With no news, we headed off along the sea wall to Church Norton, being serenaded by Lesser Whitethroats, Reed Buntings and Sedge Warblers. We had not gone far when Colin's pager went off so it was a quick return to the car and we were off to Titchfield Haven.
Parking was a bit of a problem by the time we arrived, with only a few spaces along the sea front. There was also a bit of a confusion about which hide the Yellowlegs was being seen from, largely due to the fact that it was a bit mobile and at one point was likely visible from three of them.
When i got to Spurgin Hide, it was the nearest bird, being maybe 30 feet away. Unfortunately the light was rather harsh, but it gradually moved around the small island in front of the hide and showed quite well feeding all the time. After maybe twenty minutes it moved to the back of the small island, being partly hidden by the yellow irises and appeared to fall asleep.

On the way back we stopped off to enjoy a lovely Curlew Sandpiper in full breeding plumage.

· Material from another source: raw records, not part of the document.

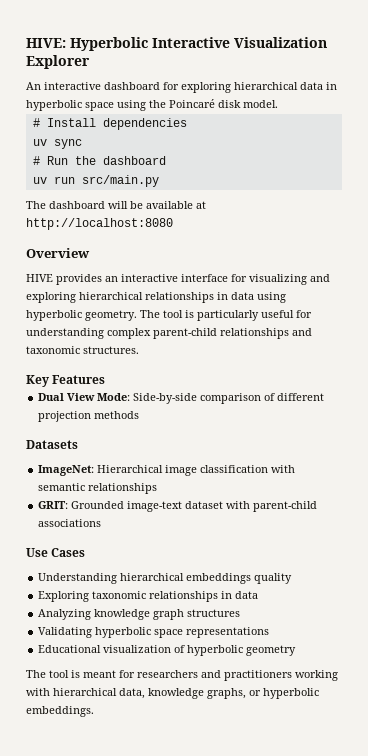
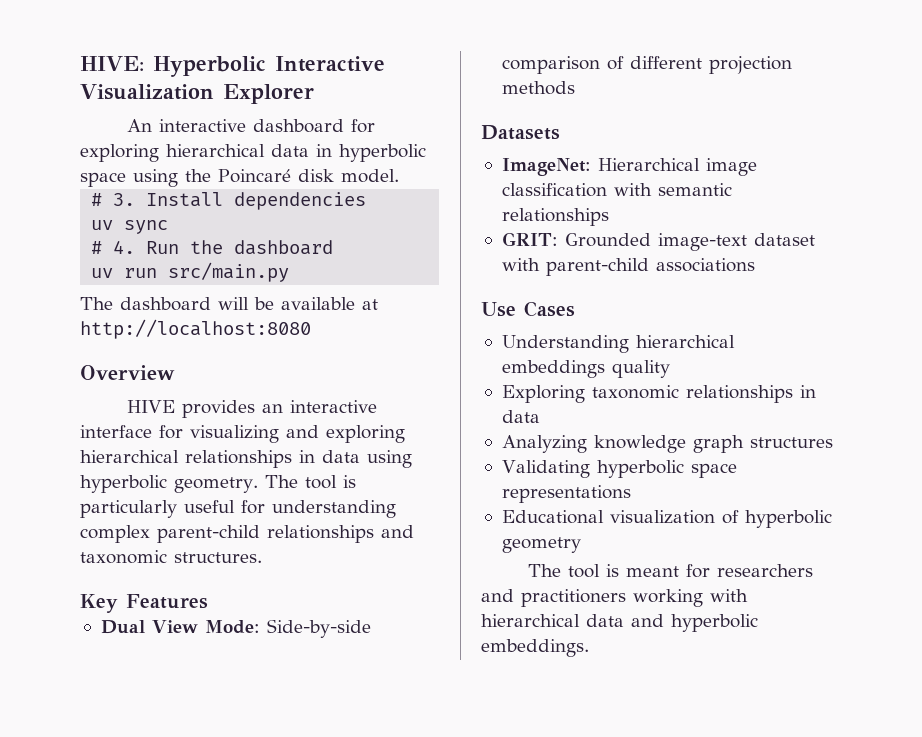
- # Install dependencies
+ # 3. Install dependencies
- # Run the dashboard
+ # 4. Run the dashboard
- The tool is meant for researchers and practitioners working with hierarchical data, knowledge graphs, or hyperbolic embeddings.
+ The tool is meant for researchers and practitioners working with hierarchical data and hyperbolic embeddings.

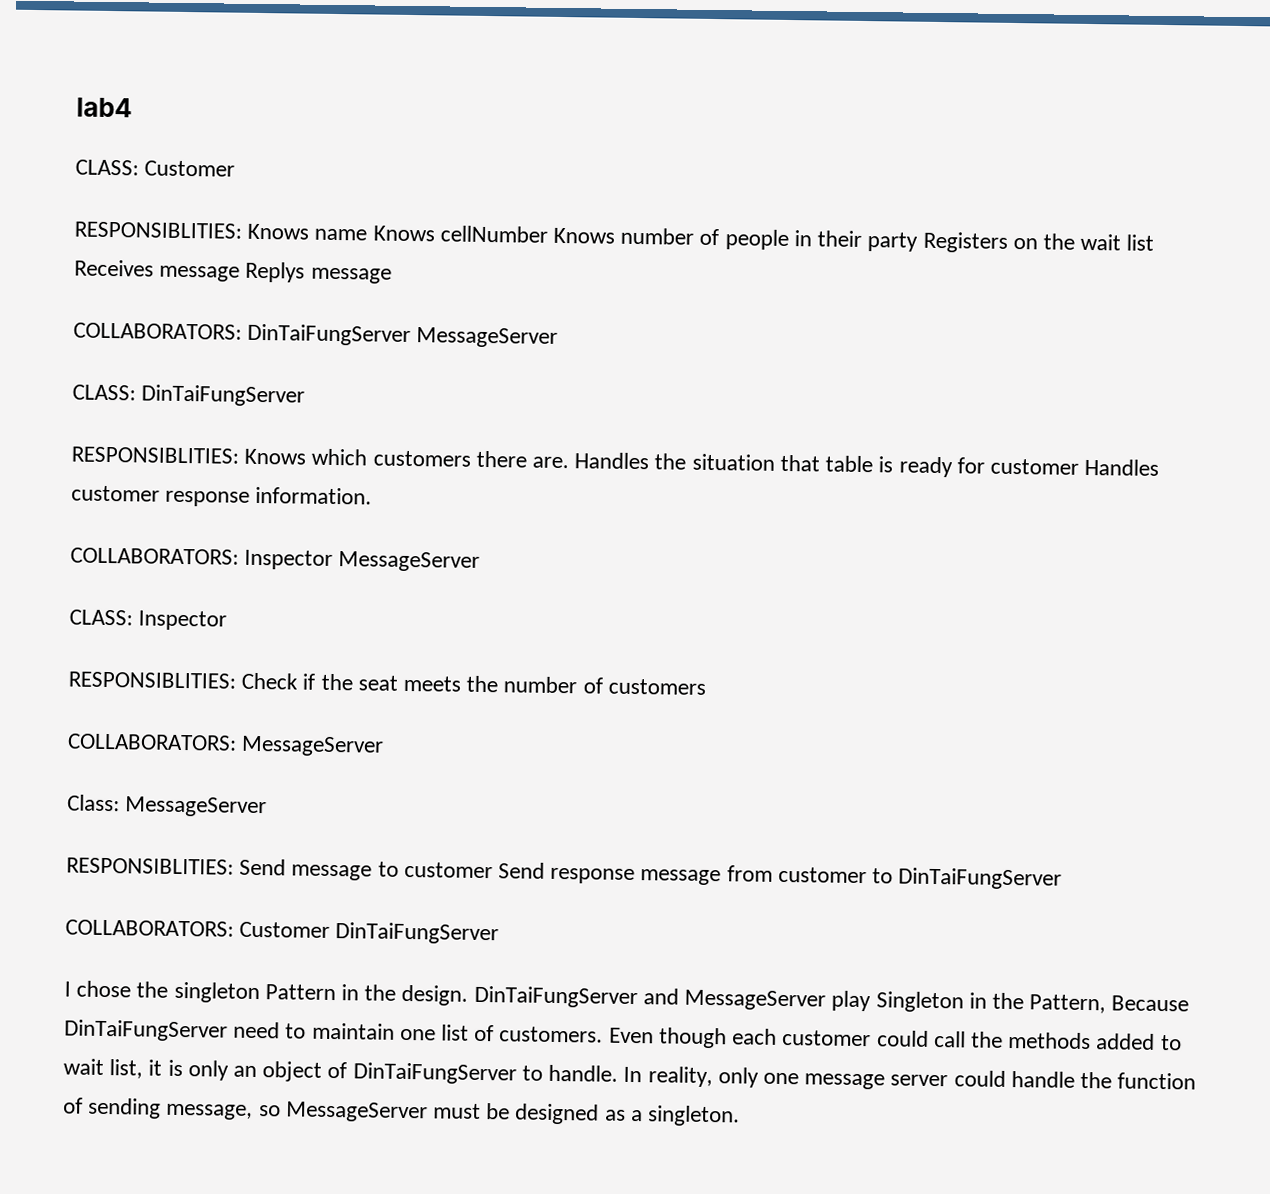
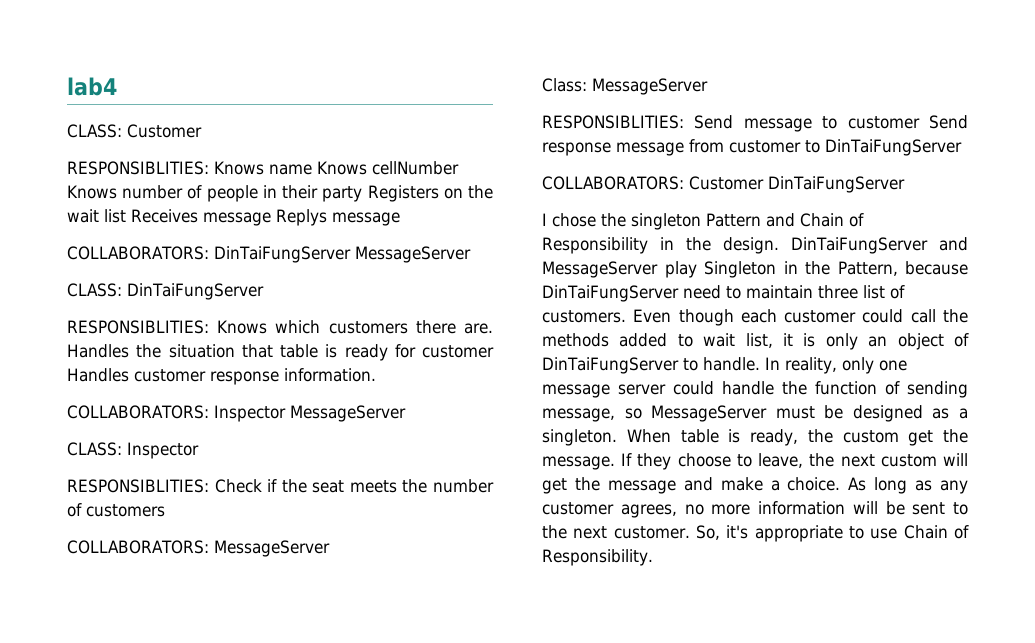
- I chose the singleton Pattern in the design.
+ I chose the singleton Pattern and Chain of Responsibility in the design.
- DinTaiFungServer and MessageServer play Singleton in the Pattern, Because DinTaiFungServer need to maintain one list of customers.
+ DinTaiFungServer and MessageServer play Singleton in the Pattern, because DinTaiFungServer need to maintain three list of customers.
+ When table is ready, the custom get the message. If they choose to leave, the next custom will get the message and make a choice. As long as any customer agrees, no more information will be sent to the next customer. So, it's appropriate to use Chain of Responsibility.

Last week we had intended to visit Bentley Wood but more or less ran out of time so we decided to call in on the way home.
It was rather busy as expected, and car  parking was a bit of a problem. There has been a lot of work over the last year, with more areas opened up around the eastern clearing, and it seems to be a bit drier than our last visit. Pearl Bordered Fritillaries were present in some numbers, but most were well past their best. They seemed to be very active as well, rarely stopping so getting the camera on them was impossible. Same with the many Brimstones. Managed to see singles of Common Blue, Holly Blue and a Broad Bodied Chaser and I headed north to try and locate the singing Tree Pipit-it was sitting half way up in a birch and very hard to see. Met up with someone who had pinned down a couple of fresh Small Pearl Bordered Fritillaries and the remains of a bee swarm-dozens of bees in a Hawthorn collecting fragments of wax.

So the Yellowlegs is finally on my list. Tried for one in the mid 90's at Minsmere, but it had gone before I got there. One in Lincolnshire played hide and seek, I seem to remember heading up to Norfolk to be close should it re-appear. We failed to see the Cresswell  bird in 2011, having decided that Sharp Tailed Sandpiper, two Dowitchers, Spotted Sandpiper and a retrospectively ticked  Semipalmated Sandpier at Chew was more important, and when we did go, it vanished an hour before we got there. Add the two previous trips to Titchfield over the last month and the miles (and years) have really added up. Still got a few bogey birds though...........

Monday, 25 May 2015

Chelsea Flower Show Photos

Flickr album-

Sunday, 24 May 2015

Bank Holiday Again

Bank Holiday weekend again, and this one started on Thursday when I went down to the Chelsea Flower Show. Bit of an expensive way to year tick Ring Necked Parakeet but there you go.
I did what I always do, and managed to get down there shortly after it opened. Rather lucky with the trains-six connections there and back from Stevenage and on five of them it was get down the steps to the platform and get on the train, and the only wait was no more than two minutes. Wish twitching was always like that.
I spent two hours going round the gardens-several were exceptional, in planting, design and construction, and there were only one or two I did not like. The TV coverage does not always do a garden justice, and a couple that I was expecting to dislike were much better when I got to see them, and one with a lot of slate in its construction turned out to be a favourite. I happen to agree with Monty Don that the best garden was the French Perfumers Garden by L'Occitane as soon as you got near to it the scent of Rosemary and Lavender really hit you. I also enjoyed Dan Pierson's Chatsworth Garden as it was one that really repaid study.
Another two hours was spent in the marquee looking at the displays there, chatting to one or two nursery owners that I enjoy meeting. Picked up a few Aeoniums and carnivorous plants now that they are allowed to sell plug plants. Hard to decide on the best display inside, the orchid stands were fantastic, one having a nice group of Ophris (Bee and Fly) types from allover Europe, as well as the more usual tropical hybridsand species.
As usual got home completely exhausted and spent all day Friday recovering. I will get round to putting some images up on Flickr soon.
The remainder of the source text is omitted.